A l’instar des musulmans du monde entier, les fidèles de la commune urbaine de Sanoyah ont célébré, dans la nuit du lundi au mardi, le Maouloud An-Nabî, commémorant la naissance du Prophète Muhammad. Une nuit de ferveur et de dévotion, également mise à profit par les autorités communales et la Ligue communale des affaires religieuses pour sillonner plusieurs mosquées de la commune et délivrer un message de paix, de cohésion sociale et de respect des autorités.
Dans les différentes mosquées visitées, les fidèles ont récité le Coran, multiplié les invocations, les prières et les bénédictions en l’honneur du Prophète Muhammad. Des prières ont également été formulées en faveur du président de la République, le général Mamadi Doumbouya, ainsi que pour la paix et la quiétude sociale en Guinée.
Au-delà de la dimension religieuse de cette célébration, les responsables communaux ont insisté sur la nécessité pour les citoyens de respecter les autorités à tous les niveaux et de contribuer à l’amélioration du cadre de vie.
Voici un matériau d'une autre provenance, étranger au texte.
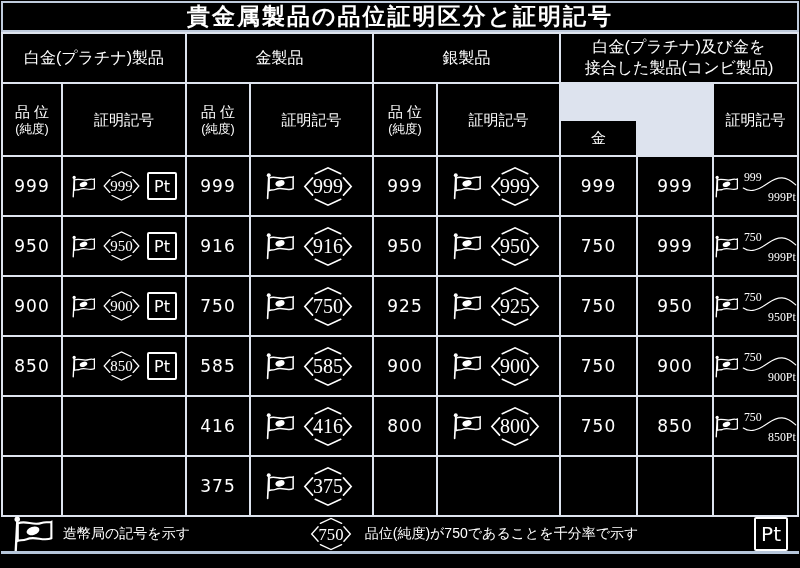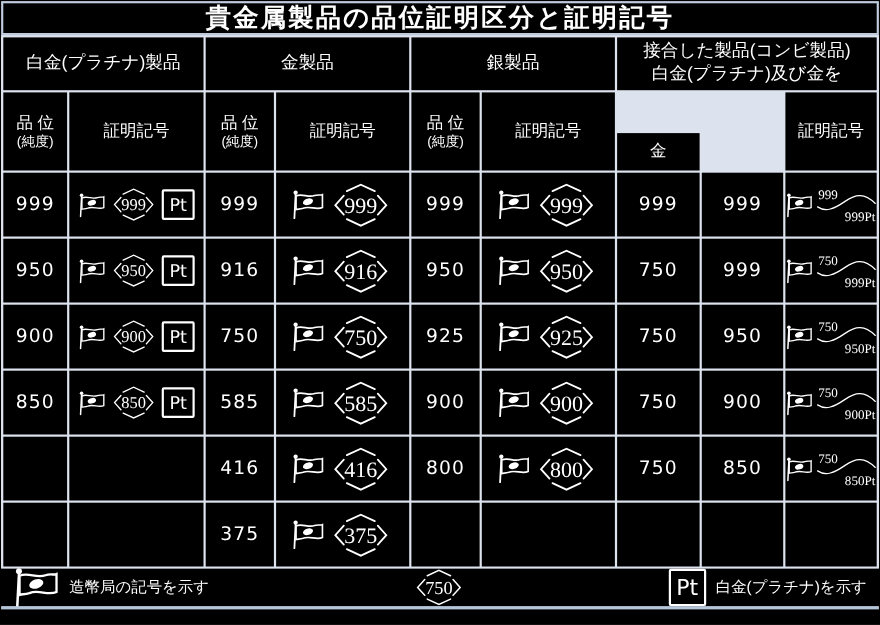--- a/index.html
+++ b/index.html
@@ -39,8 +39,8 @@
     <div class="cell ghead" style="grid-area:1/3/2/5">金製品</div>
     <div class="cell ghead" style="grid-area:1/7/2/10">
       <div>
+        <div>白金(プラチナ)及び金を</div>
         <div>接合した製品(コンビ製品)</div>
-        <div>白金(プラチナ)及び金を</div>
       </div>
     </div>
 

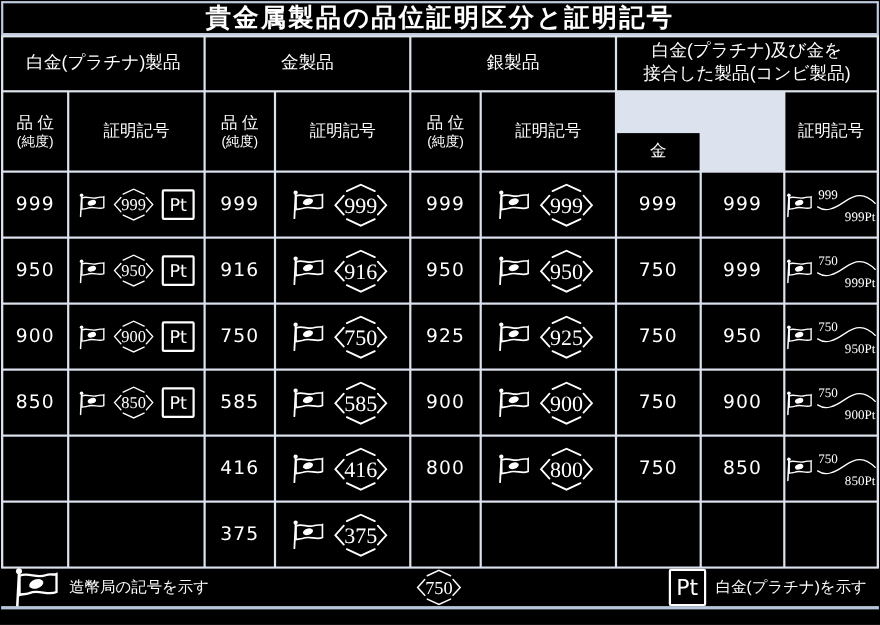--- a/index.html
+++ b/index.html
@@ -425,6 +425,7 @@
             <text x="33" y="31" fill="#fff" font-size="22" font-family="&quot;Liberation Serif&quot;,&quot;DejaVu Serif&quot;,serif" text-anchor="middle">750</text>
           </svg>
         </span>
+      <span class="leg-text">品位(純度)が750であることを千分率で示す</span>
     </div>
     <div class="leg-item">
       <span class="mark-cell">

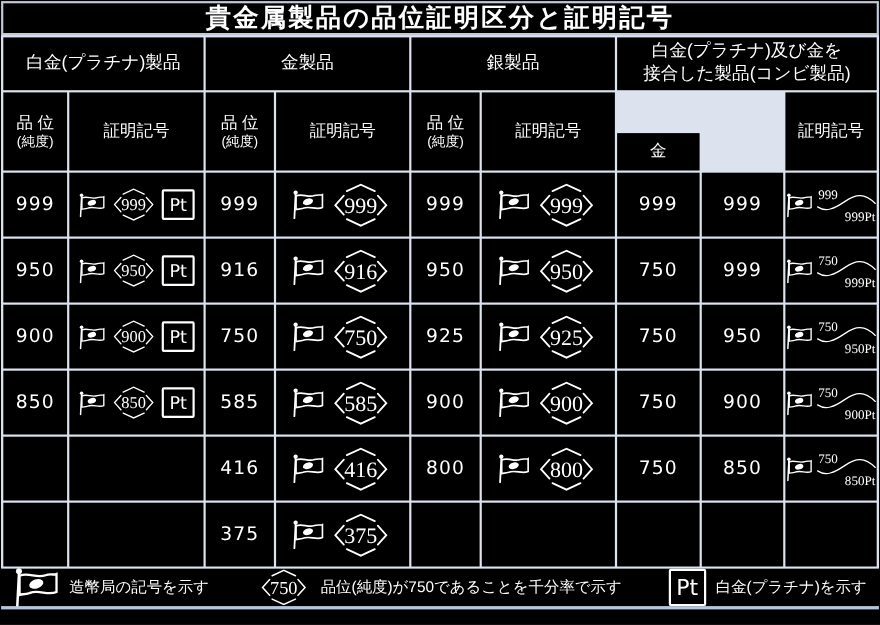--- a/index.html
+++ b/index.html
@@ -431,7 +431,6 @@
       <span class="mark-cell">
           <span class="ptbox" style="height: 30px; font-size: 20px;">Pt</span>
         </span>
-      <span class="leg-text">白金(プラチナ)を示す</span>
     </div>
   </div>
 

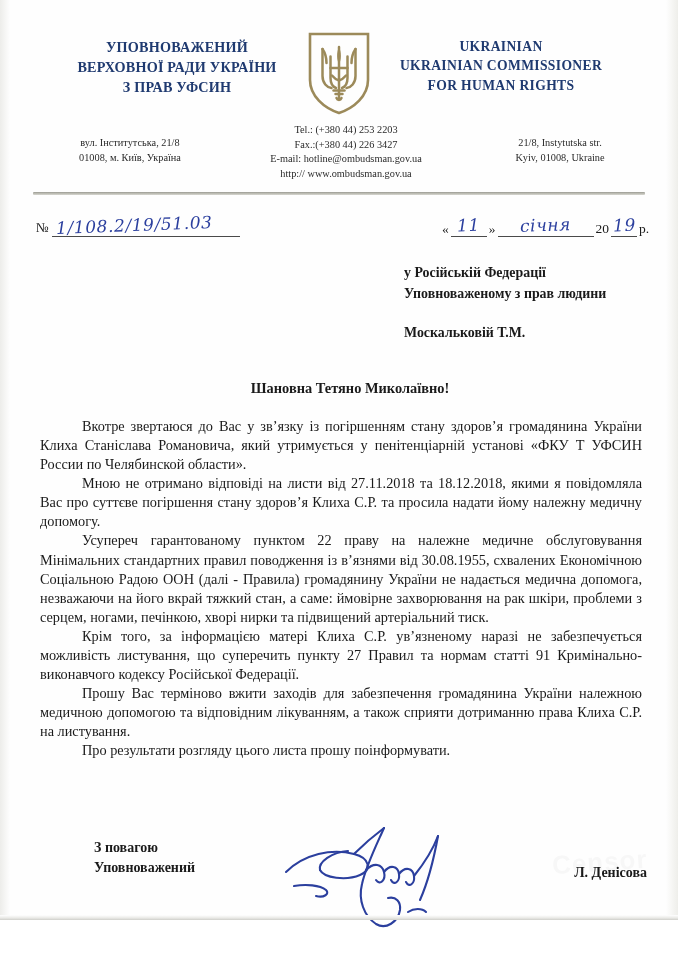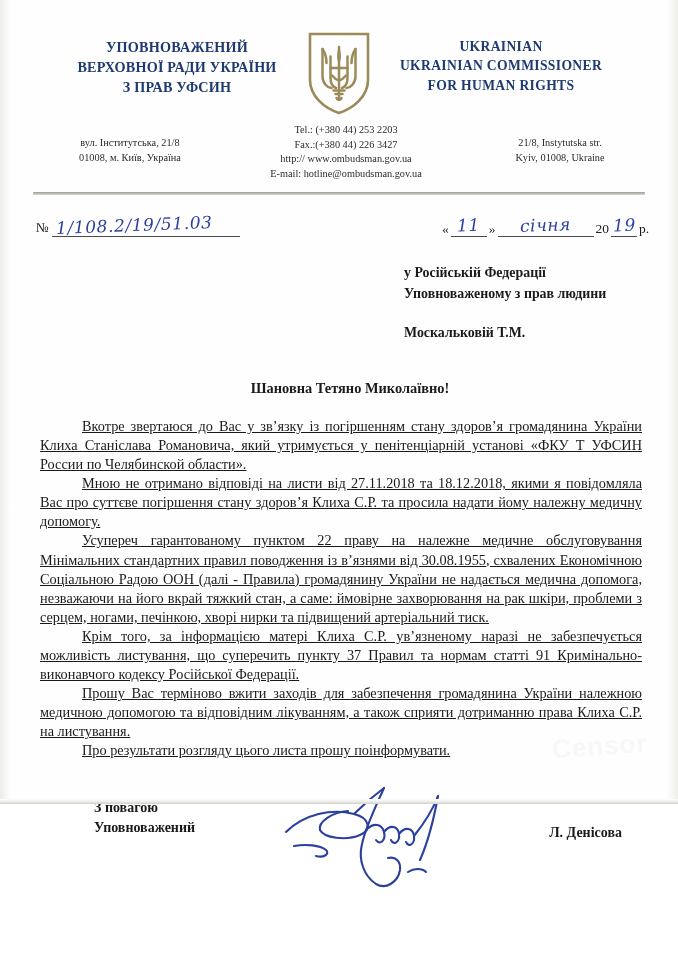--- a/index.html
+++ b/index.html
@@ -19,7 +19,7 @@
   .page {
     position: relative;
     width: 678px;
-    height: 804px;
+    height: 920px;
     background: #fefefe;
     box-sizing: border-box;
   }

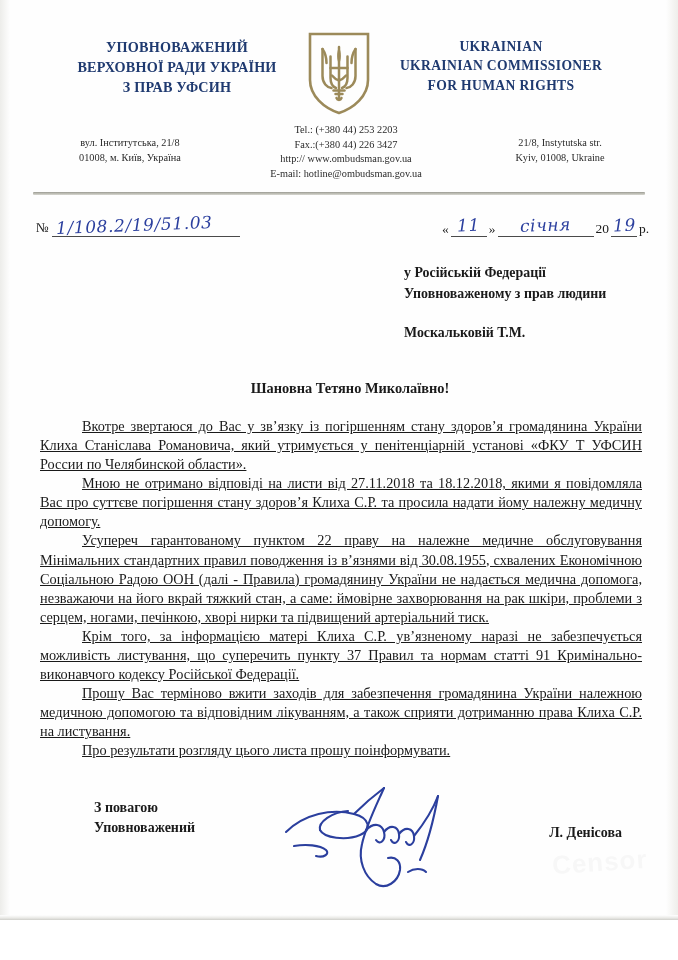--- a/index.html
+++ b/index.html
@@ -310,8 +310,8 @@
     <div class="c-mid">
       <div>Tel.: (+380 44) 253 2203</div>
       <div>Fax.:(+380 44) 226 3427</div>
+      <div>E-mail: hotline@ombudsman.gov.ua</div>
       <div>http:// www.ombudsman.gov.ua</div>
-      <div>E-mail: hotline@ombudsman.gov.ua</div>
     </div>
     <div class="c-right">
       <div>21/8, Instytutska str.</div>

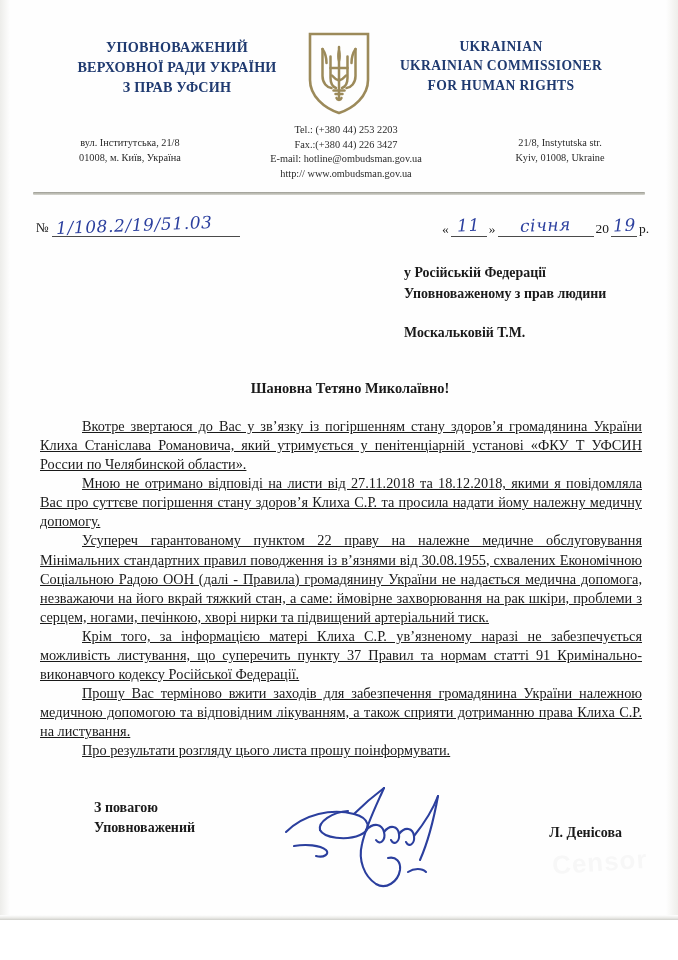--- a/index.html
+++ b/index.html
@@ -183,7 +183,6 @@
   .body-text p {
     margin: 0 0 0 0;
     text-indent: 42px;
-    text-decoration: underline;
   }
 
   

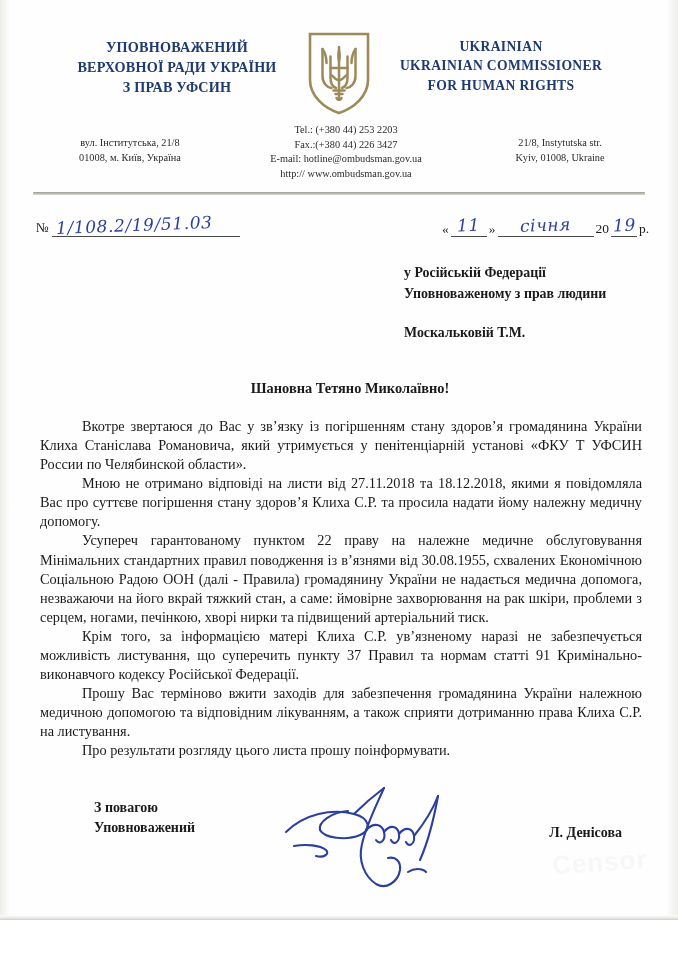--- a/index.html
+++ b/index.html
@@ -358,7 +358,7 @@
     <p>Вкотре звертаюся до Вас у зв’язку із погіршенням стану здоров’я громадянина України Клиха Станіслава Романовича, який утримується у пенітенціарній установі «ФКУ Т УФСИН России по Челябинской области».</p>
     <p>Мною не отримано відповіді на листи від 27.11.2018 та 18.12.2018, якими я повідомляла Вас про суттєве погіршення стану здоров’я Клиха С.Р. та просила надати йому належну медичну допомогу.</p>
     <p>Усупереч гарантованому пунктом 22 праву на належне медичне обслуговування Мінімальних стандартних правил поводження із в’язнями від 30.08.1955, схвалених Економічною Соціальною Радою ООН (далі - Правила) громадянину України не надається медична допомога, незважаючи на його вкрай тяжкий стан, а саме: ймовірне захворювання на рак шкіри, проблеми з серцем, ногами, печінкою, хворі нирки та підвищений артеріальний тиск.</p>
-    <p>Крім того, за інформацією матері Клиха С.Р. ув’язненому наразі не забезпечується можливість листування, що суперечить пункту 37 Правил та нормам статті 91 Кримінально-виконавчого кодексу Російської Федерації.</p>
+    <p>Крім того, за інформацією матері Клиха С.Р. ув’язненому наразі не забезпечується можливість листування, що суперечить пункту 27 Правил та нормам статті 91 Кримінально-виконавчого кодексу Російської Федерації.</p>
     <p>Прошу Вас терміново вжити заходів для забезпечення громадянина України належною медичною допомогою та відповідним лікуванням, а також сприяти дотриманню права Клиха С.Р. на листування.</p>
     <p>Про результати розгляду цього листа прошу поінформувати.</p>
   </div>

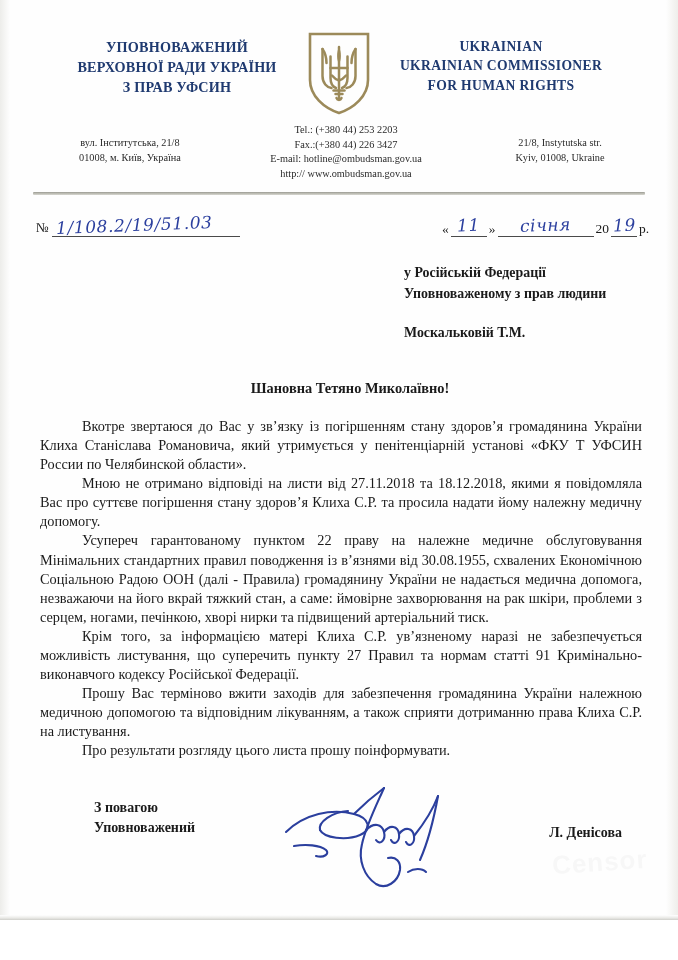--- a/index.html
+++ b/index.html
@@ -190,8 +190,8 @@
     position: absolute;
     left: 0;
     right: 0;
-    top: 798px;
-    padding: 0 52px 0 40px;
+    top: 838px;
+    padding: 0 27px 0 40px;
     box-sizing: border-box;
   }
   .sig-row {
« Nous prions pour le chef de l’État. Que le Tout-Puissant lui donne la force et la santé au président de la République, le général Mamadi Doumbouya, pour conduire ce pays. Nous le remercions d’avoir réussi à organiser des élections en 8 mois. Nous prions pour la paix et la quiétude sociale dans le pays. Nous demandons à tous les citoyens de Sanoyah de respecter nos autorités à tous les niveaux. Je profite également de l’occasion pour inviter les citoyens à assainir la ville en s’abonnant aux PME, car l’Islam prône aussi la propreté », a invité le maire Aboubacar Sabari Conté.
Le même appel a été lancé par Elhadj Moussa Lambiya Camara, secrétaire communal des affaires religieuses de Sanoyah. Il a exhorté les fidèles à cultiver l’amour du pays et le respect des autorités.

« Chers musulmans de Sanoyah, aimons notre pays, aimons notre commune, aimons nos autorités. Prions pour que nous aimions notre pays ainsi que ses dirigeants. Respectons nos autorités. Ne soyez pas des citoyens qui détestent ou chassent leur chef ; soyez des citoyens qui aiment et qui respectent leur chef ou leur autorité », a-t-il souligné.
La célébration du Maouloud a également été l’occasion de revenir sur les débats autour de la légitimité de cette commémoration. Face à ceux qui estiment que la naissance du Prophète ne devrait pas être célébrée, l’imam de la mosquée de Fassia a livré une réponse sans détour : « A tous ceux qui disent que cette commémoration n’est pas bonne, je demande d’aller relire le Coran. Il n’est écrit nulle part qu’on ne doit pas célébrer la naissance du Prophète Muhammad. Que celui qui affirme le contraire nous en apporte les preuves ».
Dans les différents quartiers visités, la célébration s’est poursuivie dans une atmosphère de prière, de fraternité et de partage. Au-delà de la commémoration religieuse, le Maouloud a ainsi servi de cadre aux responsables religieux pour appeler les citoyens à renforcer la paix, l’unité, l’entraide et la tolérance au sein de la société.